Sul finire del XVIII secolo il repertorio francese aulico e trionfale, modello per le altre corti europee contemporanee, comincia a dissolversi a favore di un giardino più intimo e raccolto che si fa cornice per riunioni conviviali, corteggi amorosi o feste galanti. Le singole parti del giardino acquistano indipendenza dal paesaggio circostante e gli spazi si raccolgono isolandosi verso l’interno, in una dimensione più raccolta e confortevole dove potersi appartare. È il preludio alla nascita e all’affermazione del giardino paesaggistico che nasce in Inghilterra sotto la spinta del pensiero illuminista e si afferma ben presto nel resto d’Europa: è una concezione che, partendo dall’osservazione che la natura è perfetta, porta ad annullare la distinzione tra giardino e paesaggio.

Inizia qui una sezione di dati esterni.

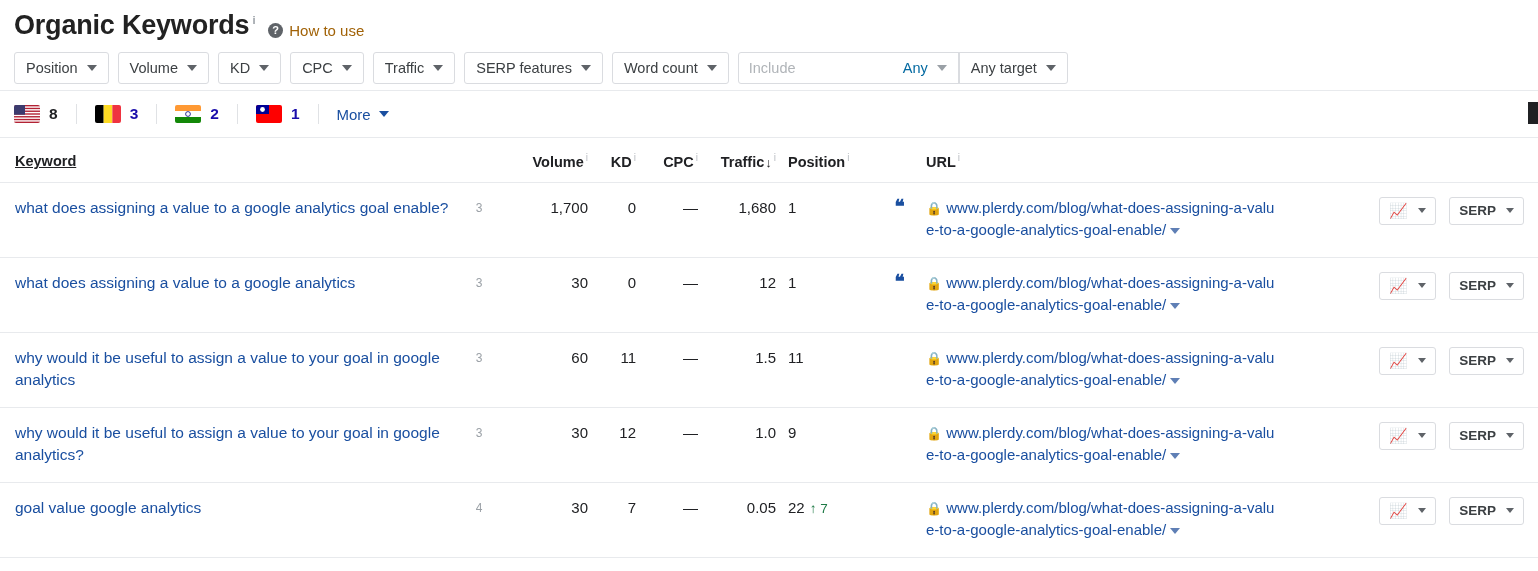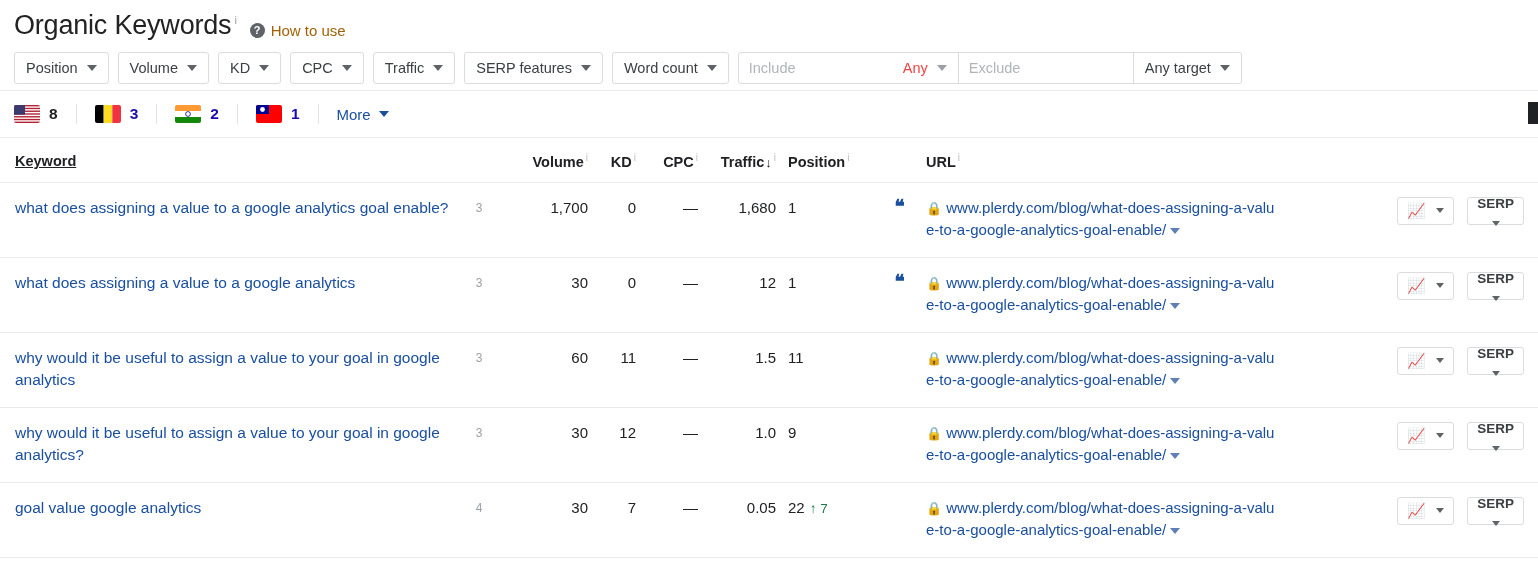--- a/index.html
+++ b/index.html
@@ -8,21 +8,21 @@
     width: 1538px; height: 571px;
     background: #ffffff;
     font-family: "Liberation Sans", sans-serif;
     overflow: hidden;
   }
   .page { position: relative; width: 1538px; height: 571px; background:#fff; }
 
   
   .header { display: flex; align-items: baseline; padding: 8px 0 0 14px; height: 42px; }
   .page-title {
-    font-size: 27px; font-weight: normal; color: #222; letter-spacing: -0.2px;
+    font-size: 27px; font-weight: bold; color: #222; letter-spacing: -0.2px;
     line-height: 34px;
   }
   .sup-i {
     font-size: 11px; color: #9aa0a6; margin-left: 3px; vertical-align: super;
     font-style: normal; line-height: 1;
   }
   .howto-wrap { display: flex; align-items: center; margin-left: 13px; }
   .q-icon {
     width: 15px; height: 15px; border-radius: 50%; background: #5f6368;
     color: #fff; font-size: 11px; font-weight: bold; line-height: 15px;
@@ -51,21 +51,21 @@
     overflow: hidden;
   }
   .inc-input {
     border: none; outline: none; height: 30px; width: 160px; padding: 0 10px;
     font-size: 14.5px; color: #3c4043; font-family: "Liberation Sans", sans-serif;
     background: transparent;
   }
   .inc-input::placeholder { color: #b0b4b8; }
   .any-sel {
     display: inline-flex; align-items: center; gap: 9px;
-    height: 30px; padding: 0 11px 0 4px; font-size: 14.5px; color: #ef4444;
+    height: 30px; padding: 0 11px 0 4px; font-size: 14.5px; color: #0369a1;
     cursor: pointer; white-space: nowrap;
   }
   .vdiv { width: 1px; height: 30px; background: #dadce0; }
   .exc-input {
     border: none; outline: none; height: 30px; width: 174px; padding: 0 10px;
     font-size: 14.5px; color: #3c4043; font-family: "Liberation Sans", sans-serif;
     background: transparent;
   }
   .exc-input::placeholder { color: #b0b4b8; }
   .target-btn {
@@ -135,21 +135,21 @@
     border-left: 5px solid transparent; border-right: 5px solid transparent;
     border-top: 6px solid #5f7fb5; vertical-align: middle;
   }
   .td-actions { text-align: right; padding-right: 14px; white-space: nowrap; }
   .act-btn {
     display: inline-flex; align-items: center; justify-content: center; gap: 10px;
     height: 28px; padding: 0 9px; border: 1px solid #dadce0; border-radius: 3px;
     background: #fff; font-size: 13.5px; font-weight: bold; color: #3c4043;
     cursor: pointer; vertical-align: middle;
   }
-  .act-btn + .act-btn { margin-left: 9px; flex-direction: column; }
+  .act-btn + .act-btn { margin-left: 9px; }
   .trend-glyph { font-size: 15px; line-height: 1; color: #202124; font-weight: bold; }
   .caret-sm {
     width: 0; height: 0; border-left: 4.5px solid transparent;
     border-right: 4.5px solid transparent; border-top: 5.5px solid #5f6368;
     display: inline-block;
   }
 </style>
 </head>
 <body>
 
@@ -193,21 +193,20 @@
       <span class="caret"></span>
     </div>
 
     <div class="inc-group">
       <input class="inc-input" type="text" placeholder="Include" style="">
       <div class="any-sel">
         <span>Any</span>
         <span class="caret caret-light"></span>
       </div>
       <div class="vdiv"></div>
-      <input class="exc-input" type="text" placeholder="Exclude" style="">
       <div class="vdiv"></div>
       <div class="target-btn">
         <span>Any target</span>
         <span class="caret"></span>
       </div>
     </div>
   </div>
 
   <div class="country-strip">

Ispirandosi alle vedute ideali dei paesaggisti del Seicento, il giardino all’inglese si perde nel paesaggio, anche se esteticamente controllato dalla mano umana: radure, macchie di vegetazione e corsi d’acqua sono progettati per far apparire spontaneo e il più possibile “naturale” ciò che è invece frutto di un disegno molto preciso.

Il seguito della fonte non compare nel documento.